Figure 1 is a perspective view of a plate of the cross-flow heat exchanger according to the invention. and

Fig. 2 is a partial section through two neigh disclosed plates according to FIG. 1, the lower plate is part of the section BB and the upper plate is part of the section AA in Fig. 1.

A plate 1 shown in perspective in FIG. 1 of a cross-flow heat exchanger, not shown in the drawing as a whole, has two longitudinal and two transverse sides, the longitudinal sides being arranged perpendicular to the transverse sides. The plate 1 is made of aluminum.

The plate 1 is provided with support features 2 . These support forms 2 are upward directed forms, the cavities 3 created by the support forms 2, which are created in the plate 1 , being open at the bottom, as shown in FIG. 2.

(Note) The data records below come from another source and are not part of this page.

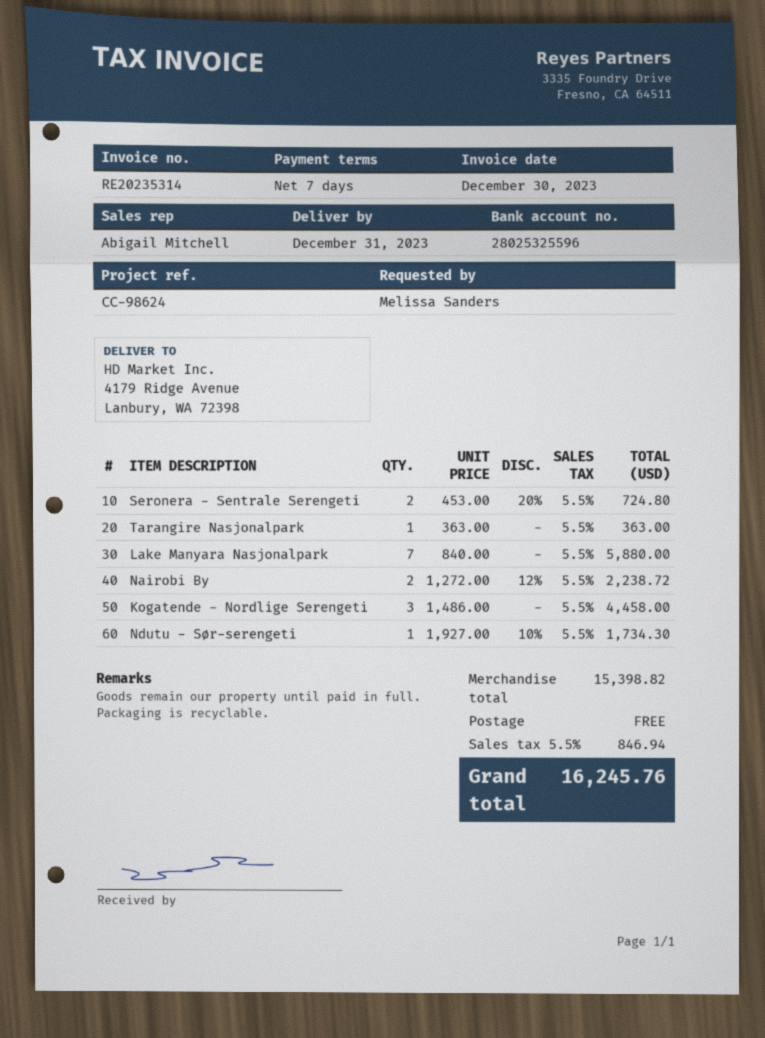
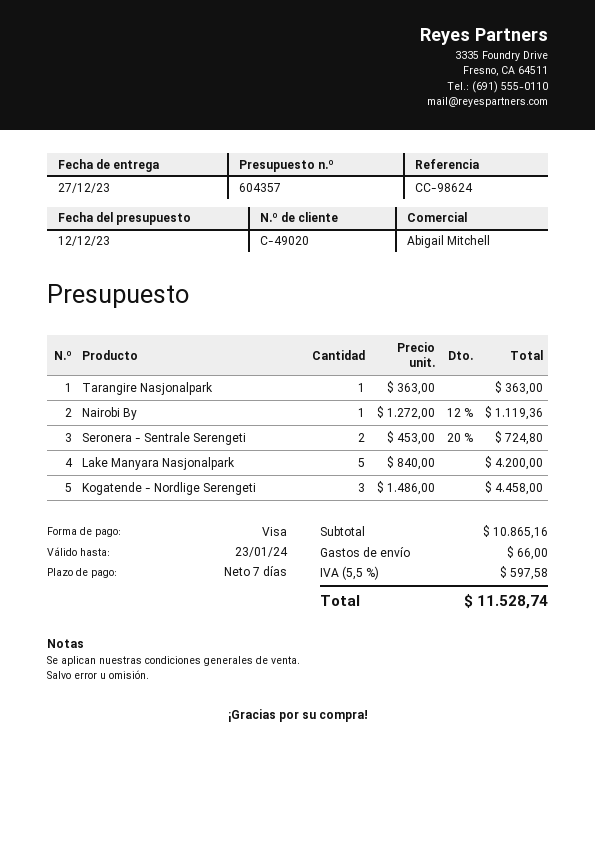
delivery date: 2023-12-31 -> 2023-12-27
Lake Manyara Nasjonalpark: 7 x 840.00 = 5880.00 -> 5 x 840.00 = 4200.00
Nairobi By: 2 x 1272.00 - 12% = 2238.72 -> 1 x 1272.00 - 12% = 1119.36
Ndutu - Sør-serengeti: 1 x 1927.00 - 10% = 1734.30 -> none
subtotal: 15398.82 -> 10865.16
shipping: 0.00 -> 66.00
tax: 5.5% = 846.94 -> 5.5% = 597.58
total: 16245.76 -> 11528.74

Each support shape 2 has two rounded dome tips 4 , in the area of which the aluminum material is reinforced. Each support shape 2 consists of two circular embossments 5 , where the respective dome tip 4 is arranged at the center of each circular shape 5 . Since the two circular embossments 5 of a support configuration 2 overlap one another, there is an edge constriction 6 on both sides in the overlap region, with the material of the plate 1 being solidified due to the edge effect at these edge constrictions 6 .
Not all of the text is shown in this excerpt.